-------- Data to use
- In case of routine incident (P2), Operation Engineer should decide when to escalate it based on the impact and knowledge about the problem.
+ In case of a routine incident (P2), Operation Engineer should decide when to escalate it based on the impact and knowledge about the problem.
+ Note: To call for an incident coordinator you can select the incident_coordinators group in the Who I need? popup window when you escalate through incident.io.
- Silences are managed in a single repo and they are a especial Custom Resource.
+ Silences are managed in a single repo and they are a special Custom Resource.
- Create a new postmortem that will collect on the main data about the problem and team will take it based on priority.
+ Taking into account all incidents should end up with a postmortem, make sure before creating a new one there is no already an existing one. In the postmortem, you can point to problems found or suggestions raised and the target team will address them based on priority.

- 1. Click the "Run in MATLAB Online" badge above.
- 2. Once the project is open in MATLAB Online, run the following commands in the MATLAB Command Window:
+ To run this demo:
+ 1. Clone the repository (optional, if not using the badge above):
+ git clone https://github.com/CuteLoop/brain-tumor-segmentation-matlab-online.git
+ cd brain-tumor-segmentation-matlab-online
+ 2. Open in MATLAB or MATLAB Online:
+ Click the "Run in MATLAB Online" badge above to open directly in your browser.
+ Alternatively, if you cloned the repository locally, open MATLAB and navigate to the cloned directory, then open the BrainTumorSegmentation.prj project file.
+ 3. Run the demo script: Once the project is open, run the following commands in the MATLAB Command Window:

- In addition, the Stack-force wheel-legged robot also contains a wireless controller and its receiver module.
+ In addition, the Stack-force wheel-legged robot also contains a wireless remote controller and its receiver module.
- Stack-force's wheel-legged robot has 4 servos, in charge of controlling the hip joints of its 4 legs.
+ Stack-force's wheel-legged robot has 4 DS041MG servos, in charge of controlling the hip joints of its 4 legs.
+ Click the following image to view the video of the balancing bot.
----------------
> **Exercise objective**
Only the lines from the top of the data through the line that contains "- Create a new" should be quoted, exactly as they stand.

> **Exercise output**
- In case of routine incident (P2), Operation Engineer should decide when to escalate it based on the impact and knowledge about the problem.
+ In case of a routine incident (P2), Operation Engineer should decide when to escalate it based on the impact and knowledge about the problem.
+ Note: To call for an incident coordinator you can select the incident_coordinators group in the Who I need? popup window when you escalate through incident.io.
- Silences are managed in a single repo and they are a especial Custom Resource.
+ Silences are managed in a single repo and they are a special Custom Resource.
- Create a new postmortem that will collect on the main data about the problem and team will take it based on priority.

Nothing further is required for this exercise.